**Web interface edit records:**

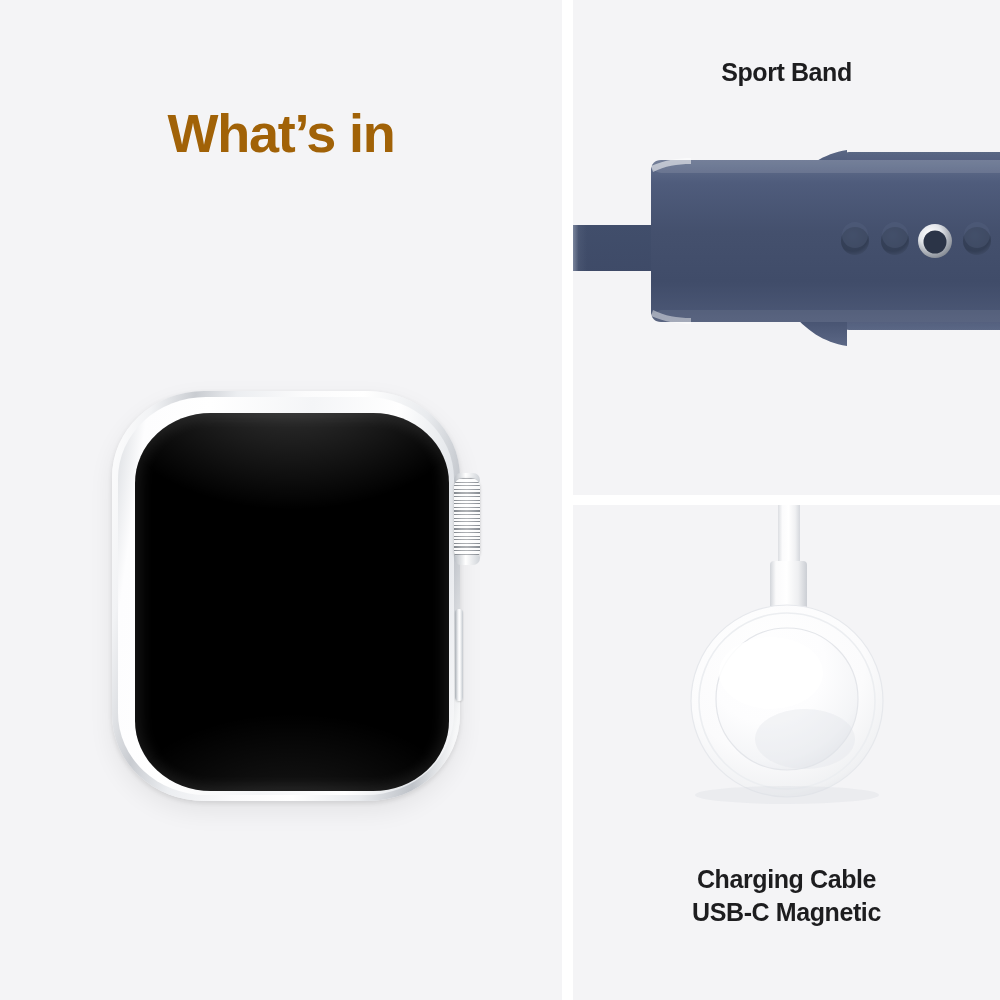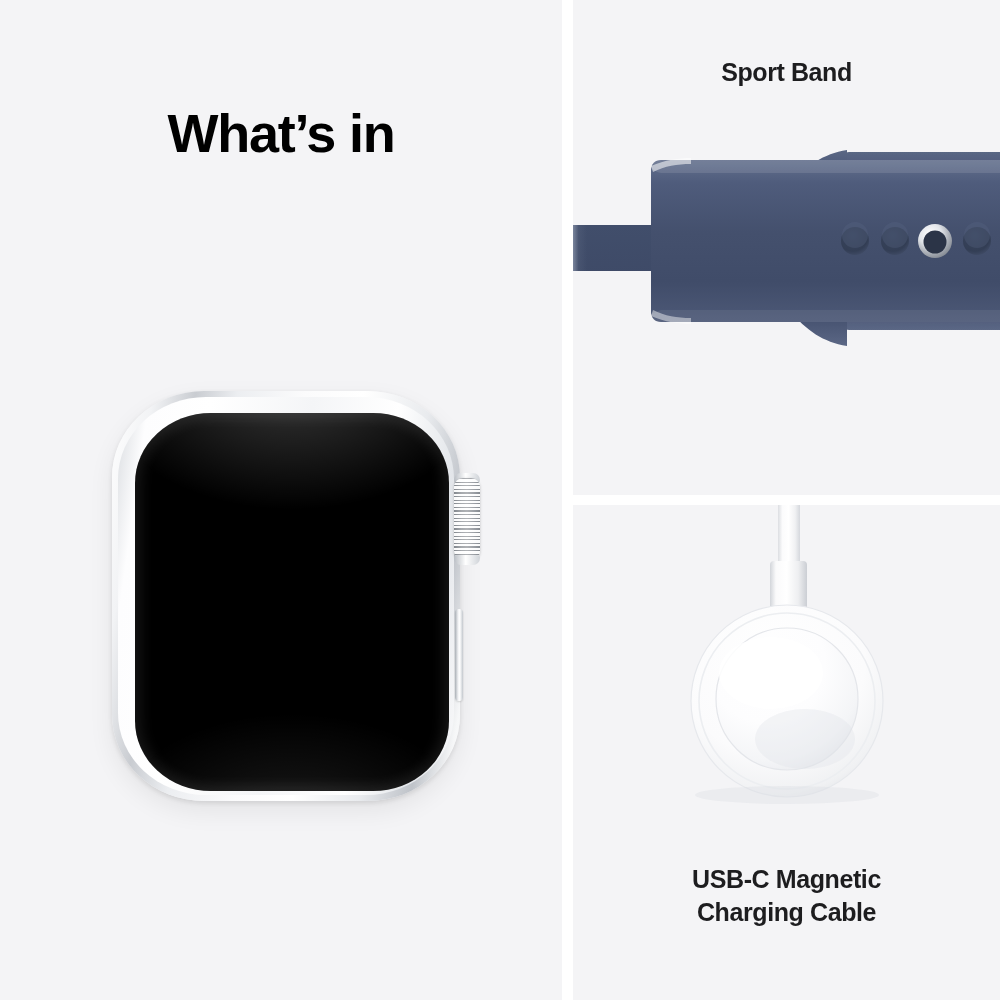--- a/index.html
+++ b/index.html
@@ -42,7 +42,7 @@
     line-height: 58px;
     font-weight: 700;
     letter-spacing: -1.2px;
-    color: #000000;
+    color: #a16207;
   }
   .headline .ln { display: block; }
 

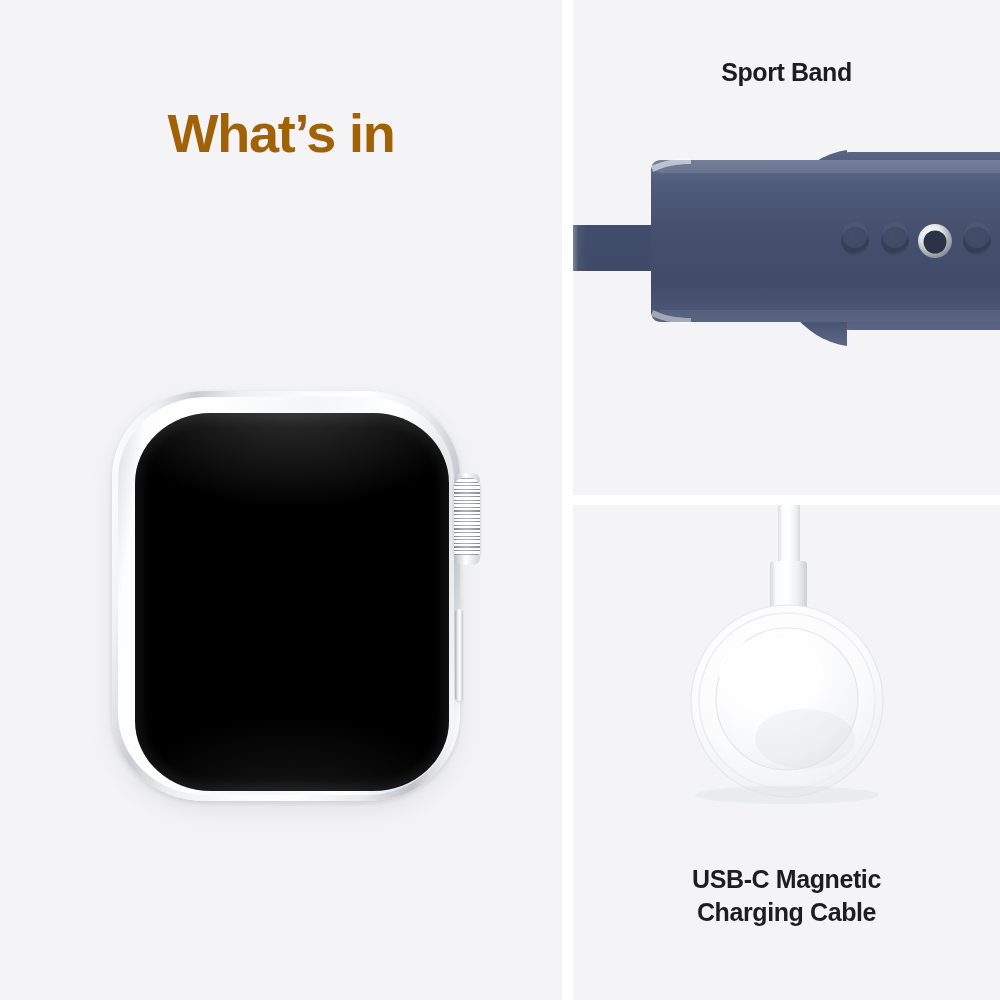--- a/index.html
+++ b/index.html
@@ -365,8 +365,8 @@
     </div>
 
     <div class="caption" id="cable-caption">
+      <span class="ln">Charging Cable</span>
       <span class="ln">USB-C Magnetic</span>
-      <span class="ln">Charging Cable</span>
     </div>
 
   </div>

**Exercise prompt:** Look through the entries above, and wherever a line holds the word "class", copy it.

**Exercise response:**
     <div class="caption" id="cable-caption">
+      <span class="ln">Charging Cable</span>
       <span class="ln">USB-C Magnetic</span>
-      <span class="ln">Charging Cable</span>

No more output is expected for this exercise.